Why Americans Are Turning to the Paranormal—and What That Says About Trust, w Author Matt Hongoltz-Hetling

Explicit content warning

05/15/25 • 49 min

Why Should I Trust You?

Do you believe in ghosts? The paranormal? Hold that thought. Believe it or not, it ties directly into the themes of our show.

Trust in our institutions is crumbling—from government and media to higher education, and yes, even medicine, science, and public health. Today’s guest, Pulitzer Prize finalist and author of the new book The Ghost Lab , Matt Hongoltz-Hetling, joins us to explore the growing belief in the paranormal—and what it reveals about our national psyche.

He argues that our fascination with ghosts, aliens, and the unexplained may be more than fringe curiosity. It could be a lens into where our deepening mistrust is leading us.

We talk about how the scientific method is being used to investigate hauntings, why medical associations might consider hiring a resident medium, and how something as strange-sounding as moisturizing with snail mucin might contain unexpected insight into building trust.

This is a conversation about the difference between healthy skepticism and corrosive doubt—and what rises to replace expertise when the experts no longer hold sway.

Hosts:

Brinda Adhikari

Tom Johnson

Maggie Bartlett

Dr.

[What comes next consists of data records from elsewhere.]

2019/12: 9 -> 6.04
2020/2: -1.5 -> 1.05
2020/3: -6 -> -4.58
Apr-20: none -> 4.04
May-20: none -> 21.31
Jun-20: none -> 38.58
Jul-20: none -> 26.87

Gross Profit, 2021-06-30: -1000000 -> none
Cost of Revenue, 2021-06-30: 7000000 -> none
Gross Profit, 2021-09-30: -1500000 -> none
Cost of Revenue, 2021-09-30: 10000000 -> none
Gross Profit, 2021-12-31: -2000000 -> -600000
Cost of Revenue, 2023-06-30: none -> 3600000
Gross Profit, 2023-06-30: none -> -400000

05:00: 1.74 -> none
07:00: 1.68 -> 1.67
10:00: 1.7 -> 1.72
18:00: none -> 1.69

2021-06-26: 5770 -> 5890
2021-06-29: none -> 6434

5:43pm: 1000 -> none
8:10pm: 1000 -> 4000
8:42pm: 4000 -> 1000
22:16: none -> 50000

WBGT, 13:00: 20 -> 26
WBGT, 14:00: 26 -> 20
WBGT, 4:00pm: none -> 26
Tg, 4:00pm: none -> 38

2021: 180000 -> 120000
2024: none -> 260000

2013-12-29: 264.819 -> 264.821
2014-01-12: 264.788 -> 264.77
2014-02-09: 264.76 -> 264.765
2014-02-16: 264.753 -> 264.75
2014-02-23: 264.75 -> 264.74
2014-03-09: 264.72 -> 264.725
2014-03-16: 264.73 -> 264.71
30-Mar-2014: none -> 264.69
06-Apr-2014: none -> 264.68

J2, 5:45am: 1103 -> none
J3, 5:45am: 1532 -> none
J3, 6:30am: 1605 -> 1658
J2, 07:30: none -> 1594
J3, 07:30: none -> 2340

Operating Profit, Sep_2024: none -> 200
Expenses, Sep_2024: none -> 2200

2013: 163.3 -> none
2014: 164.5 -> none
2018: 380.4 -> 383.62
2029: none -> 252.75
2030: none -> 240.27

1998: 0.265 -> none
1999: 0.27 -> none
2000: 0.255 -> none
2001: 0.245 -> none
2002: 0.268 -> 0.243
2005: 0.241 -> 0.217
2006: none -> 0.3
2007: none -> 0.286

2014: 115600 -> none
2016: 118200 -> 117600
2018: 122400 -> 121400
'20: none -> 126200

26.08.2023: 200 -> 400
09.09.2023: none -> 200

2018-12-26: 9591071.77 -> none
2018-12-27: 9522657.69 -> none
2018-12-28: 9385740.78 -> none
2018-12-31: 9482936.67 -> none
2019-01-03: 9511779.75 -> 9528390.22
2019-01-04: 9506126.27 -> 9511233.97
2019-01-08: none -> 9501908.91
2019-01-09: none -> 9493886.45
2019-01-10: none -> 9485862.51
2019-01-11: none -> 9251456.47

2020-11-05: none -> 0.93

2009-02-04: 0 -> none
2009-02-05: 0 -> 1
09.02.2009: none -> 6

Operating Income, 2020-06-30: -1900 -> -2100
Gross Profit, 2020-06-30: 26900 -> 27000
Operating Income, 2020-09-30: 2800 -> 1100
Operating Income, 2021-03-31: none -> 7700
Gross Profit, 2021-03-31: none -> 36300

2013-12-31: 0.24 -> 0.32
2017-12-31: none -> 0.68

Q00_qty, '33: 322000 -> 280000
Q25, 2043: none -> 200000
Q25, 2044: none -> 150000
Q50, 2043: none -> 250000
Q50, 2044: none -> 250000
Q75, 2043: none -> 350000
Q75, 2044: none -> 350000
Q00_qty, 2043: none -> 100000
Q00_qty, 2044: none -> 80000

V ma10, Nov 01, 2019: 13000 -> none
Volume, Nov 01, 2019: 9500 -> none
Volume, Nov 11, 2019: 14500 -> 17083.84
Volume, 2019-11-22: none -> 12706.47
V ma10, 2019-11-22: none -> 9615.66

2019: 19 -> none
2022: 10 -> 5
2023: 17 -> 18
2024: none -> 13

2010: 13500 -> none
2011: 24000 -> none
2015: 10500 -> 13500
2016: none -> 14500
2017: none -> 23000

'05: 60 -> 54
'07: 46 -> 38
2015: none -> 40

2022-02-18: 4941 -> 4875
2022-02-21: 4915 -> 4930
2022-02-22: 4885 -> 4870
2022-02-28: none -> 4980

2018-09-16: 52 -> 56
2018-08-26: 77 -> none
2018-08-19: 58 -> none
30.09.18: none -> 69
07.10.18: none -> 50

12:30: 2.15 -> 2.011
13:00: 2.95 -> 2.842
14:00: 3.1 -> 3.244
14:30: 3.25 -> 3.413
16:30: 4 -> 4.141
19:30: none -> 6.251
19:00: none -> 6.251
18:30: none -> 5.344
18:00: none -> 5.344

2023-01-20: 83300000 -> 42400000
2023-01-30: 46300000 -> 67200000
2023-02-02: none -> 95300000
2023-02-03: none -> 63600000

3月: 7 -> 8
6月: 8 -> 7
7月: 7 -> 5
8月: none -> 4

Mark Abdelmalek

Guest:

Matt Hongoltz-Hetling, investigative journalist and author of The Ghost Lab and If It Sounds Like a Quack.
Sources:

NYT Opinion by Matt Hongoltz-Hetling
https://www.nytimes.com/2025/03/29/opinion/medical-freedom-cancer-rfk.html

Every Doctor Faces This Dilemma

https://www.nytimes.com/2025/04/20/opinion/doctors-vaccines-patients.html

Thanks for listening! If you like us, please leave a review, rate us, and please subscribe!
Got questions? Comments? We'd love to hear from you! Email us at [email protected]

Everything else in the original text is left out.